Input for this task:
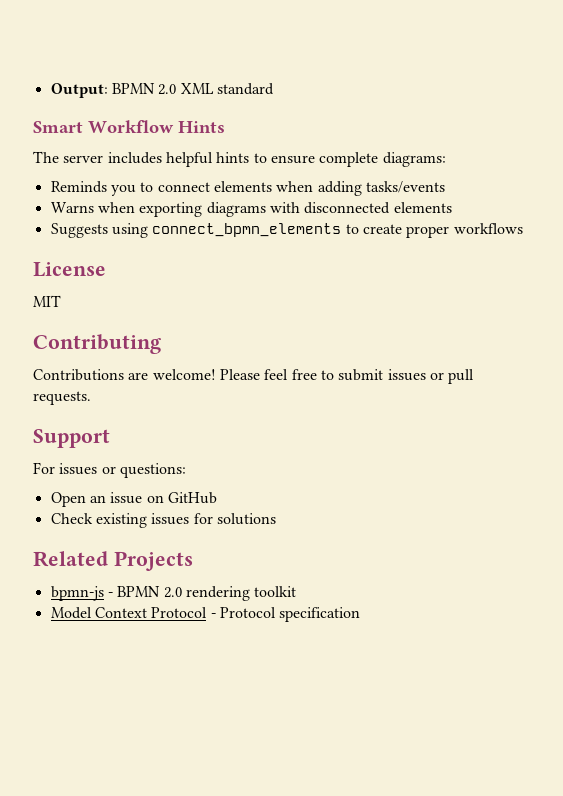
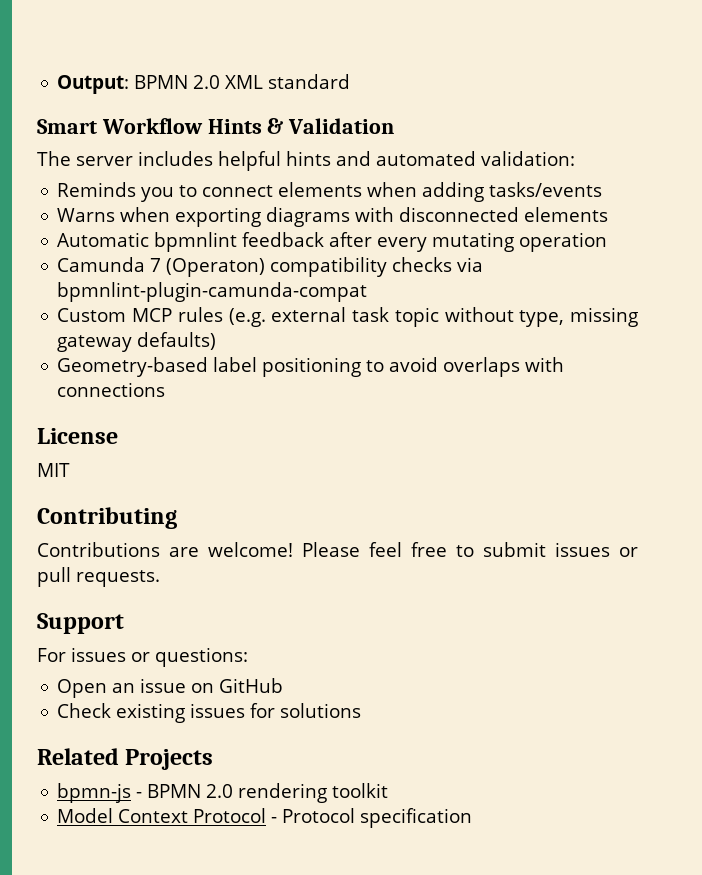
- Smart Workflow Hints
+ Smart Workflow Hints & Validation
- The server includes helpful hints to ensure complete diagrams:
+ The server includes helpful hints and automated validation:
- Suggests using connect_bpmn_elements to create proper workflows
+ Automatic bpmnlint feedback after every mutating operation
+ Camunda 7 (Operaton) compatibility checks via bpmnlint-plugin-camunda-compat
+ Custom MCP rules (e.g. external task topic without type, missing gateway defaults)
+ Geometry-based label positioning to avoid overlaps with connections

Task directions: In the entries above, locate every line with the word "bpmnlint" and copy it.

Answer to this task:
+ Automatic bpmnlint feedback after every mutating operation
+ Camunda 7 (Operaton) compatibility checks via bpmnlint-plugin-camunda-compat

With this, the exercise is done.